Assignment: Quote the lines from the line holding "4,545 views: 2 for 10.00 -> none" to the very end of the listing, exactly, and no others.

::::

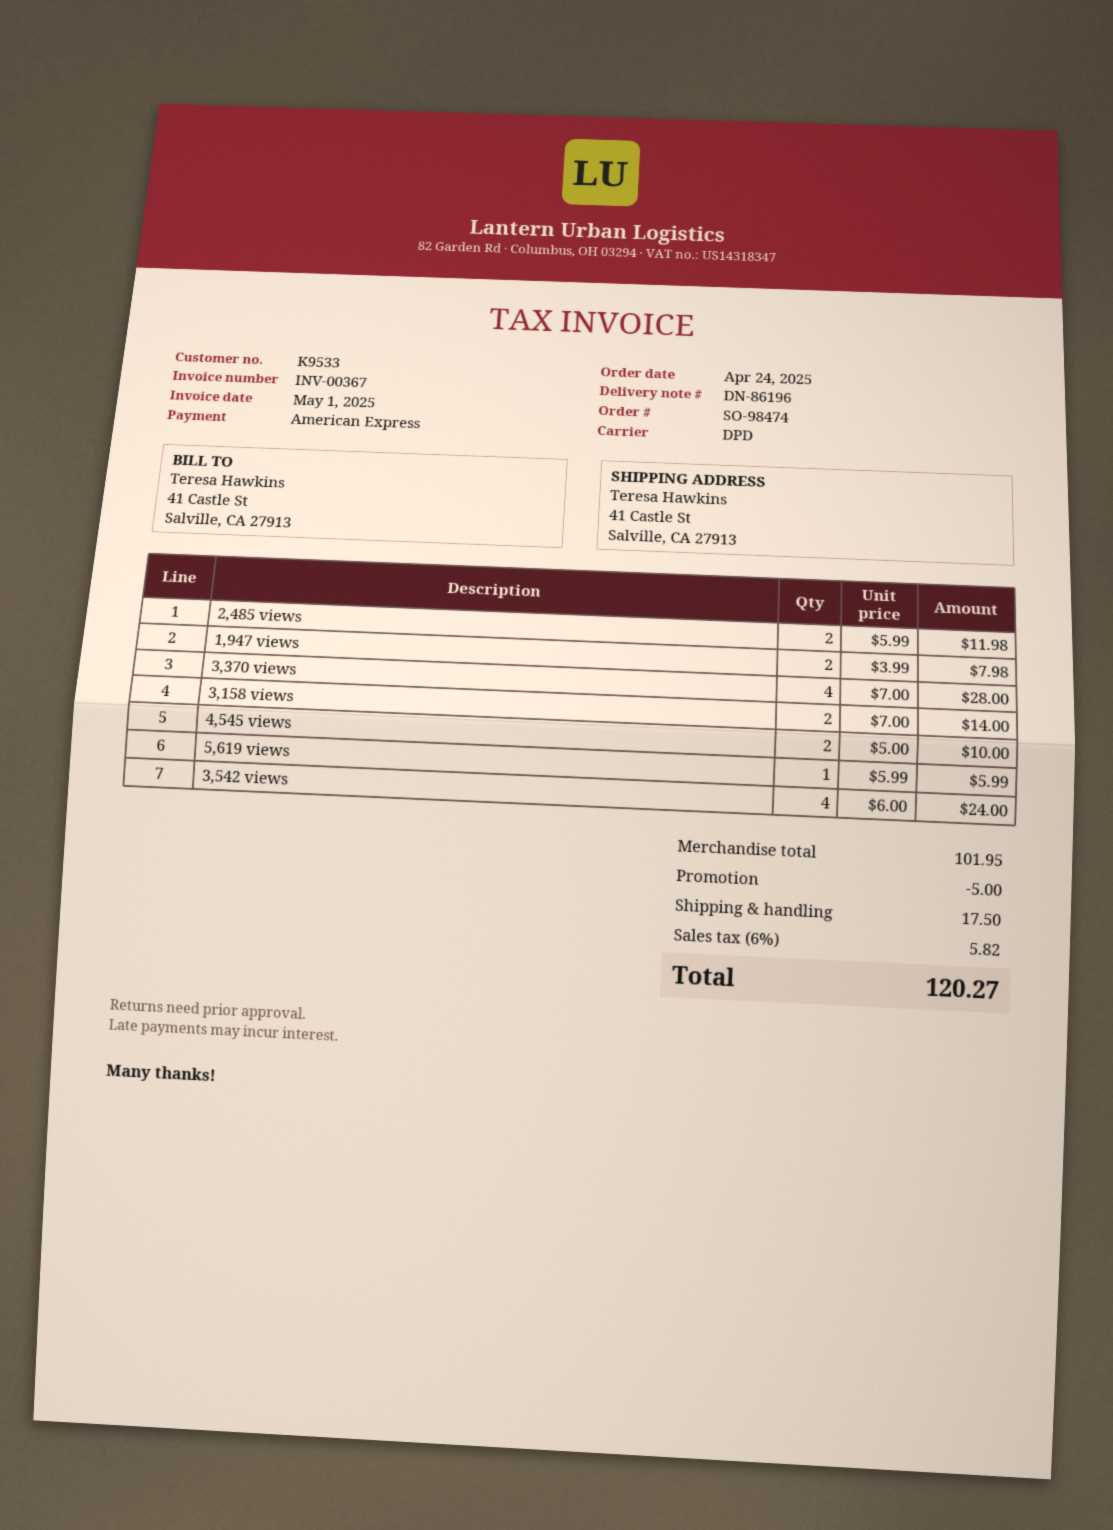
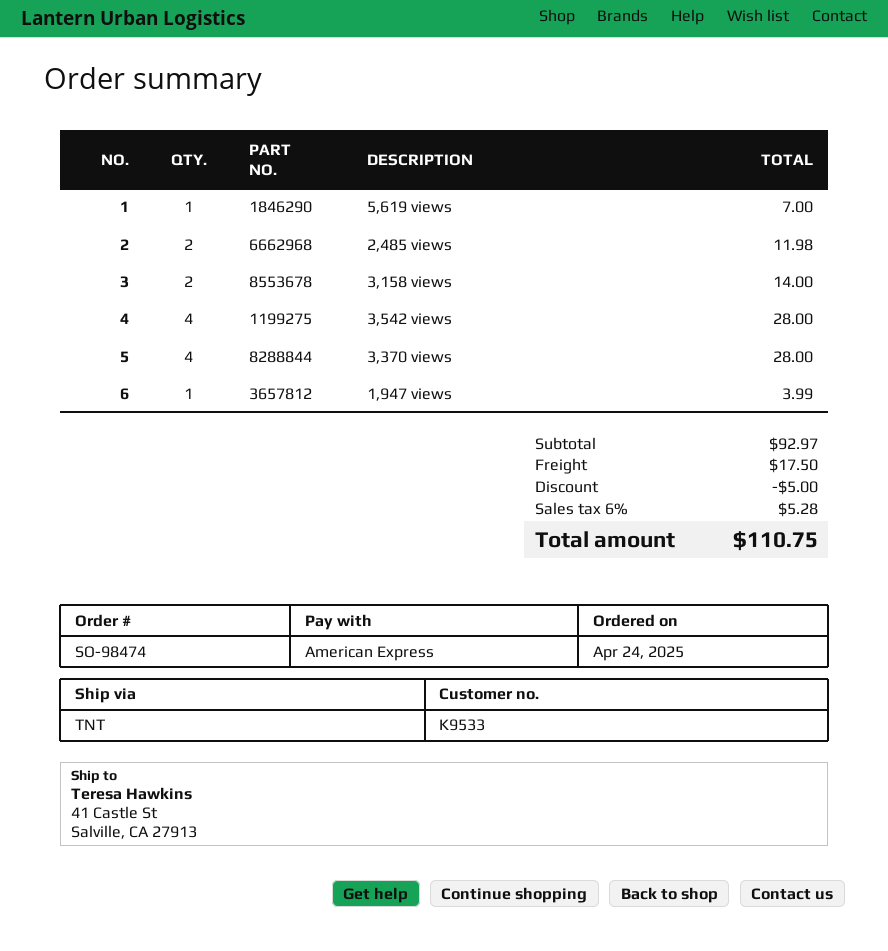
shipping method: DPD -> TNT
1,947 views: 2 for 7.98 -> 1 for 3.99
4,545 views: 2 for 10.00 -> none
5,619 views: 1 for 5.99 -> 1 for 7.00
3,542 views: 4 for 24.00 -> 4 for 28.00
subtotal: 101.95 -> 92.97
tax: 6% = 5.82 -> 6% = 5.28
total: 120.27 -> 110.75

::::

Answer space:
4,545 views: 2 for 10.00 -> none
5,619 views: 1 for 5.99 -> 1 for 7.00
3,542 views: 4 for 24.00 -> 4 for 28.00
subtotal: 101.95 -> 92.97
tax: 6% = 5.82 -> 6% = 5.28
total: 120.27 -> 110.75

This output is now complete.